On Apr 27, 8:15 pm, vrypan <vry...@gmail.com> wrote:
> Jeff, I don't think your synchronization concerns are valid in this
> case. It looks like the implementation I suggested is consistent (the
> counter increments take place in a transaction) and the actual piece
> of information that needs to be replicated between servers is a
> relatively small object. That said, I have no insight on how google
> infrastructure works, so I may be totally wrong. :-)

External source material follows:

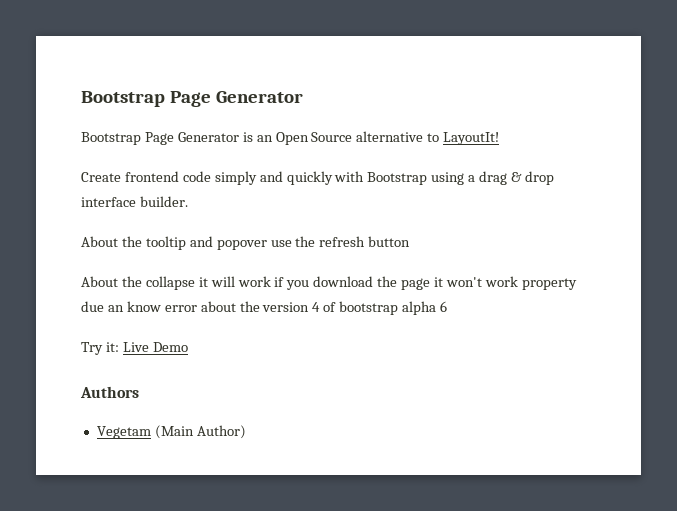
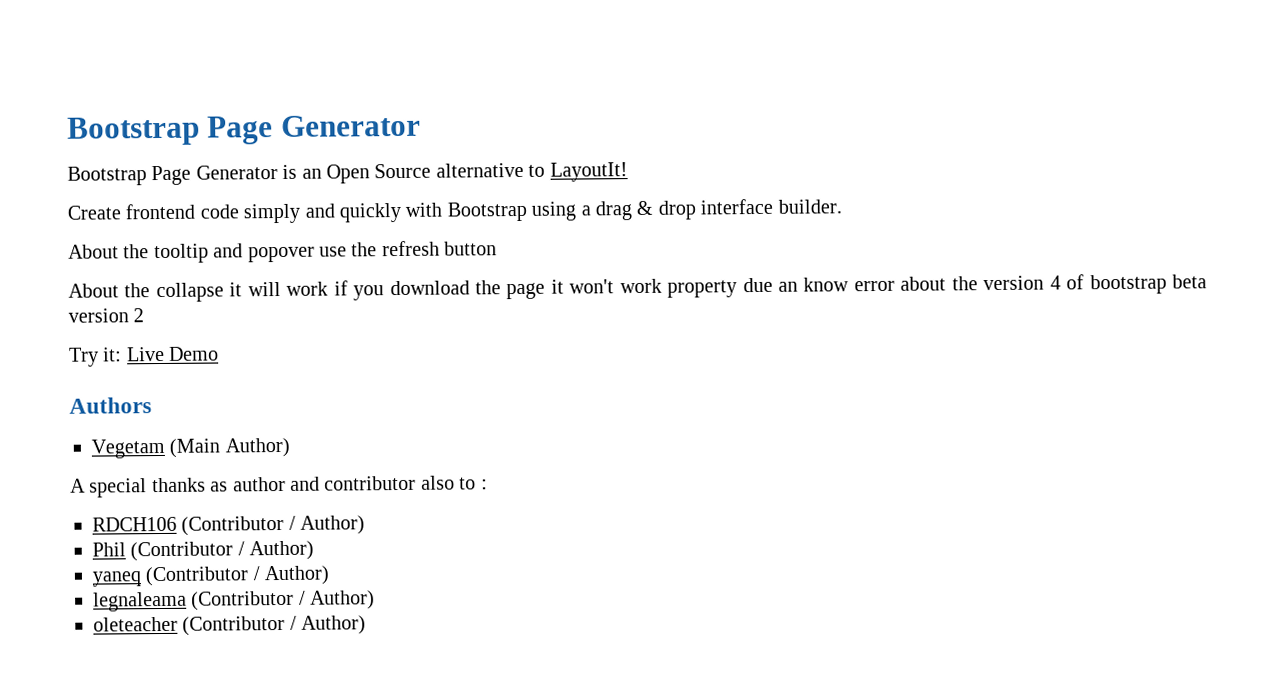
[402,301,448,315] alpha 6 -> [1172,274,1208,289] [68,308,145,323] beta version 2
(246, 432) none -> [70,475,488,498] [92,515,366,536] [92,540,315,562] [92,565,331,587] [93,590,376,612] [93,615,367,636] // A special thanks as author and contributor also to : // RDCH106 (Contributor / Author) // Phil (Contributor / Author) // yaneq (Contributor / Author) // legnaleama (Contributor / Author) // oleteacher (Contributor / Author)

Jeff, synchronization is not a concern. The datastore hides the issue
of multiple machines. Even when you don't have much data it is likely
that the master copies of different entities of your data reside on
different machines because it is never assigned or bound to one
machine; the BigTable infrastructure is shared by many applications
from the beginning. Rest assured that "datastore == datastore" as you
put it. The whole point of a transaction on an entity is that you can
rely on the integrity of that entity regardless of datastore's
underlying implementation.

Mahmoud

unread,
Apr 28, 2008, 10:37:39 AM4/28/08
to Google App Engine
Why do you need an auto_increment id?

The datastore already generates a globally _unique_ key for each
entity. Uniqueness is assured by choosing a long enough random
alphanumerical string, which makes collisions practically impossible
and eradicates the need for expensive transactions. Moreover, there is
also a unique numerical id, that is locally unique for that entity
type.

As for record/entity counts, numerous posts have suggested storing the
count somewhere in the datastore. However, one would have to update
the count whenever entities are added or deleted. This adds a penalty
to write operations, but makes fetching the count trivial.

-Mahmoud

vrypan

unread,
Apr 28, 2008, 11:09:26 AM4/28/08
to Google App Engine
On Apr 28, 5:37 pm, Mahmoud <mahmoud.ar...@gmail.com> wrote:
> Why do you need an auto_increment id?
>
> As for record/entity counts, numerous posts have suggested storing the
> count somewhere in the datastore. However, one would have to update
> the count whenever entities are added or deleted. This adds a penalty
> to write operations, but makes fetching the count trivial.
>

Storing the count is exactly the same problem! After all, if storing
the count was so trivial, you would use its current value as a unique,
auto-increment id, no?
You should update the counter in a transaction making sure that you
have the actual number and concurrent actions don't increase it from x
to x+1.
Back to where we started :-)

Ben the Indefatigable

unread,
Apr 28, 2008, 12:59:34 PM4/28/08
to Google App Engine
a better title for this post might have been "sequence number" or
"count" rather than unique ID. I imagine there are genuine uses for
this because it really just boils down to run_in_transaction on a
function that increments the number.

Jeremey Barrett

unread,
Apr 28, 2008, 3:35:32 PM4/28/08
to google-a...@googlegroups.com
On Mon, Apr 28, 2008 at 10:09 AM, vrypan <vry...@gmail.com> wrote:
>
> Storing the count is exactly the same problem! After all, if storing
> the count was so trivial, you would use its current value as a unique,
> auto-increment id, no?

An auto-incremented id is equal to the count only as long as you never
delete anything. :)

Here's a thought:

class Foo(db.Model):
name = db.StringProperty()
counter = db.ReferenceProperty(Counter, required=True)

class Counter(db.Model):
count = db.IntegerProperty()

def incr(self):
db.run_in_transaction(self.__increment)

def decr(self):
db.run_in_transaction(self.__decrement)

def __increment(self):
counter = Counter.get(self.key())
counter.count += 1
self.count = counter.count
counter.put()

def __decrement(self):
counter = Counter.get(self.key())
counter.count -= 1
self.count = counter.count
counter.put()

# to initialize once and only once
foo_count = Counter(count=0, key_name="foo_counter")
foo_count.put()

# Then:

f = Foo(name="some_foo", counter=foo_count)
f.put()
f.counter.incr()


Regards,
Jeremey.

Jeremey Barrett

unread,
Apr 28, 2008, 3:42:19 PM4/28/08
to google-a...@googlegroups.com
On Mon, Apr 28, 2008 at 2:35 PM, Jeremey Barrett
<jeremey...@gmail.com> wrote:
>
> Here's a thought:
>
> class Foo(db.Model):
> name = db.StringProperty()
> counter = db.ReferenceProperty(Counter, required=True)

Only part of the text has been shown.